Bannir le menthol : une fausse bonne idée, selon l’AQDA

Bannir le menthol : une fausse bonne idée, selon l’AQDA

DRUMMONDVILLE. Tout le monde sera perdant, sauf les contrebandiers du tabac, si le gouvernement du Québec adopte le projet de loi 44 qui prévoit bannir le menthol sous prétexte que cette saveur est populaire chez les jeunes et les incite à fumer.

C’est la position que défend l’Association québécoise des dépanneurs en alimentation (AQDA) qui soutient que la ministre de la Santé publique, Lucie Charlebois, fait fausse route.

«La ministre prétend que 30 % des jeunes consomment la cigarette mentholée, contre 5 % des adultes. Or, ce n’est pas vrai», affirme Guy Leroux, directeur des affaires publiques de l’AQDA. Selon lui, les propriétaires de dépanneurs au Québec connaissent bien ce produit et ils savent que le menthol n’est pas populaire chez les jeunes.

«La ministre ne peut pas s’appuyer sur de telles statistiques et nous avons des chiffres qui prouvent le contraire. Nous avons vérifié en procédant à des études de mégots effectuées par une firme indépendante (Niric) en juin 2015, soit avant la fin des classes, autour de deux écoles de Drummondville, Jean-Raimbault et La Poudrière, et deux de Victoriaville. Il s’agissait d’analyser des mégots trouvés par terre, non pas dans les cours d’écoles, mais dans des endroits tout près où les jeunes se rassemblent pour fumer à la récréation ou sur l’heure du lunch. L’étude nous a permis de constater que les mégots provenant de cigarettes mentholées représentaient une moyenne de 1,1 %; un résultat qui est en conformité avec la réalité que nous vivons dans les dépanneurs», fait valoir M. Leroux.

Pour être plus précis, la cigarette mentholée était présente dans 2,3 % des mégots observés à Jean-Raimbault, de 0 % à La Poudrière, de 1,2 % à l’école Le Boisé et de 0,7 % à l’école Le Tamdem.

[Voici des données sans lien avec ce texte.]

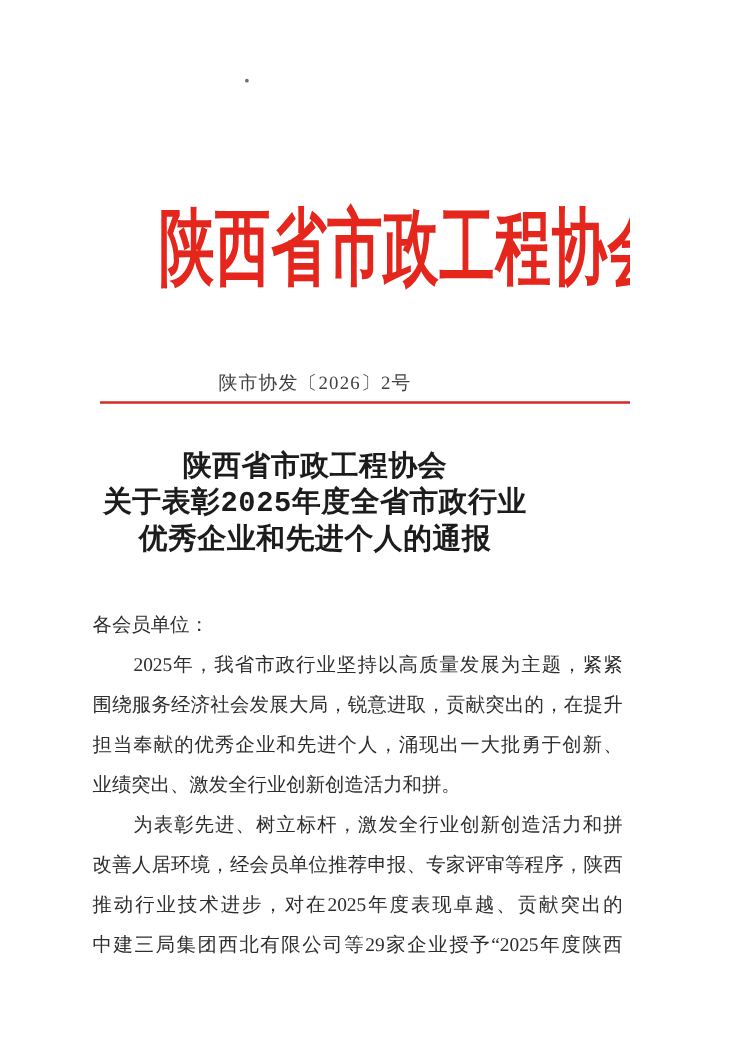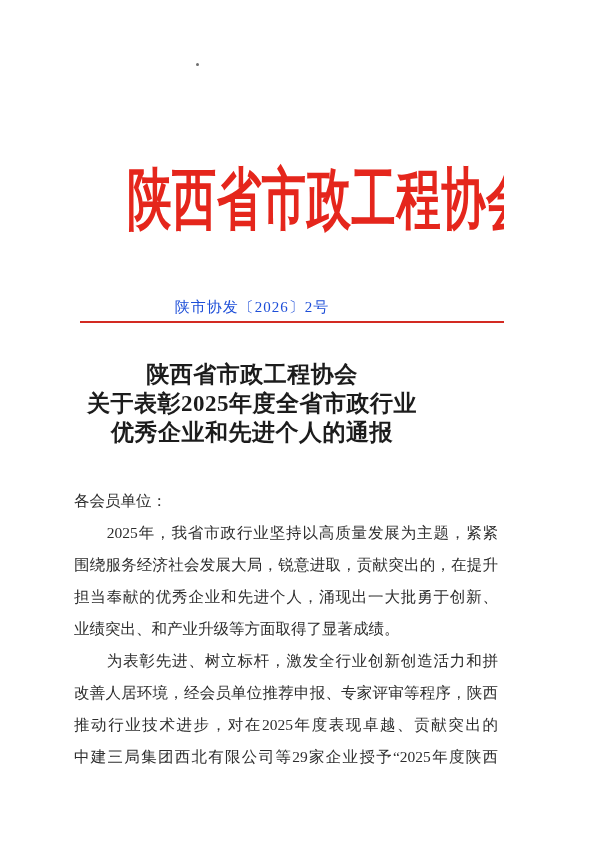--- a/index.html
+++ b/index.html
@@ -50,7 +50,7 @@
     text-align: center;
     font-size: 15px;
     line-height: 22px;
-    color: #1d4ed8;
+    color: #404040;
     letter-spacing: 1px;
   }
   .red-line {

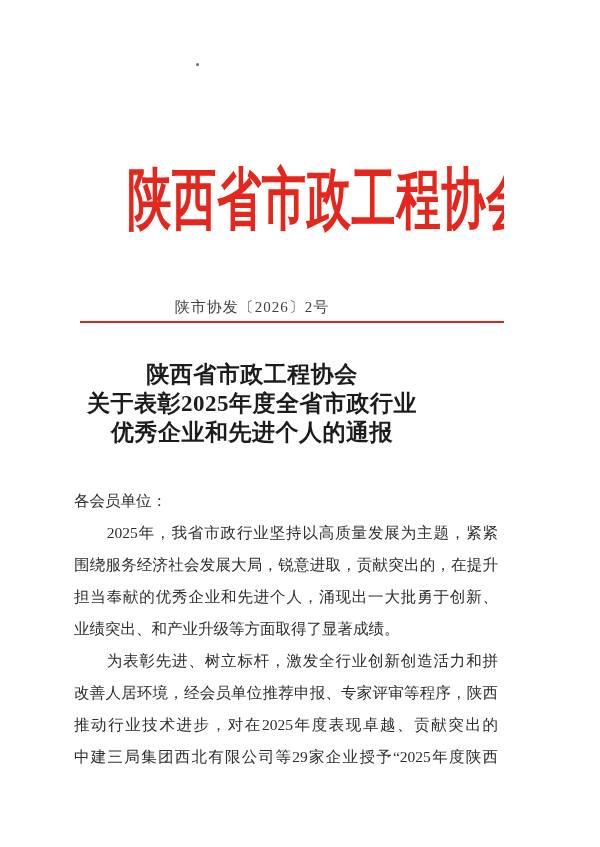--- a/index.html
+++ b/index.html
@@ -74,6 +74,7 @@
   }
   .heading-line {
     letter-spacing: 0.5px;
+    font-family: Liberation Mono, monospace;
   }
   .body-text {
     position: absolute;

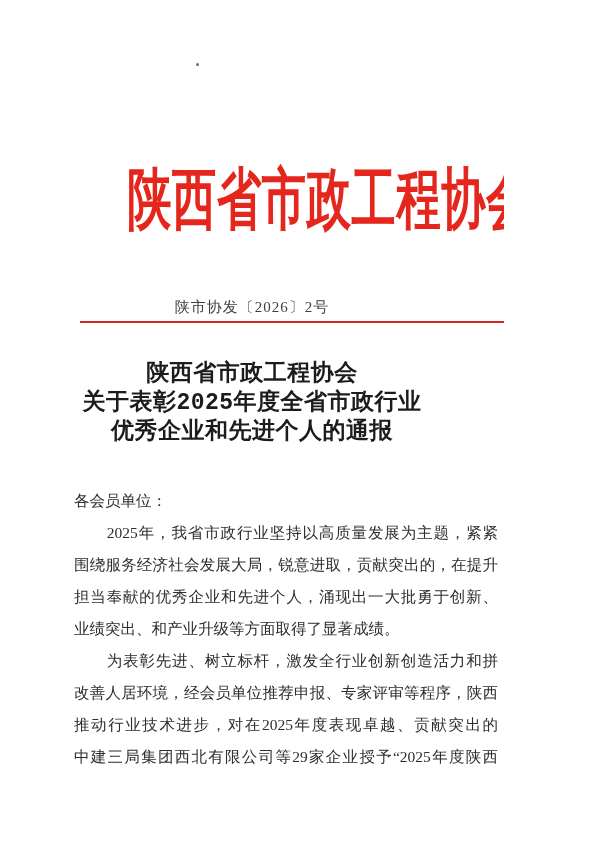--- a/index.html
+++ b/index.html
@@ -123,7 +123,7 @@
     <div class="body-line">　　2025年，我省市政行业坚持以高质量发展为主题，紧紧</div>
     <div class="body-line">围绕服务经济社会发展大局，锐意进取，贡献突出的，在提升</div>
     <div class="body-line">担当奉献的优秀企业和先进个人，涌现出一大批勇于创新、</div>
-    <div class="body-line no-justify">业绩突出、和产业升级等方面取得了显著成绩。</div>
+    <div class="body-line no-justify">业绩突出、激发全行业创新创造活力和拼。</div>
     <div class="body-line">　　为表彰先进、树立标杆，激发全行业创新创造活力和拼</div>
     <div class="body-line">改善人居环境，经会员单位推荐申报、专家评审等程序，陕西</div>
     <div class="body-line">推动行业技术进步，对在2025年度表现卓越、贡献突出的</div>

Selon lui, en bannissant le menthol, le gouvernement ne fera qu’en donner l’exclusivité aux contrebandiers. «Le marché de la cigarette mentholée est d’environ 5 % chez les adultes, surtout des femmes, âgées dans la quarantaine et la cinquantaine. C’est comme ça depuis les années 40. Que vont faire ces consommateurs et consommatrices? Ils vont sans doute prendre la direction des cabanes à tabac pour s’en procurer. Non seulement vont-ils délaisser les dépanneurs, mais ils deviendront de nouveaux clients des contrebandiers et paieront moins de taxes au gouvernement. Tout le monde sera perdant», avance M. Leroux.

Les études de mégots ne sont pas nouvelles pour l’AQDA. «En 2008, 2009 et 2010, nous avions financé des études semblables pour connaître à l’époque le taux de pénétration des cigarettes de contrebande. Ces études ont confirmé nos appréhensions. Et les résultats obtenus au Québec sont les mêmes que ceux que nous avons eus en Ontario et en Nouvelle-Écosse».

À ce chapitre, il est intéressant de noter cette autre révélation: dans l’ensemble du Québec, le taux de contrebande relevé est de 15,9 % pour l’ensemble des sites et de 16,8 % pour les écoles. À Drummondville, la moyenne de contrebande est nettement plus élevée, soit 26,2 % pour les deux écoles. À Victoriaville, la moyenne de contrebande est un peu moindre, soit 13,2 % pour les deux écoles.

Les propriétaires de dépanneurs ont autre chose à reprocher au projet de loi 44; ce sont les amendes qui grimperaient à un niveau astronomique lorsqu’un dépanneur serait trouvé coupable d’avoir vendu des cigarettes aux jeunes de moins de 18 ans. «On parle de 125 000 $ pour une première offense et de 250 000 $ pour une deuxième offense. Ces amendes seraient les plus élevées dans le monde. C’est vrai qu’il y a des failles dans le système de cartage et que le taux d’erreur est d’environ 15 %, mais ce serait très exagéré d’imposer de telles amendes. Il y a eu 5000 inspections en 2014 dans les 6400 dépanneurs du Québec et le taux de conformité dépasse les 80 %, de préciser M. Leroux.

«Nous proposons un système de cartage obligatoire pour tous, une carte d’identité qui pourrait être utilisé dans les machines de Loto-Québec. De cette façon, il n’y aurait plus de doute», a-t-il suggéré.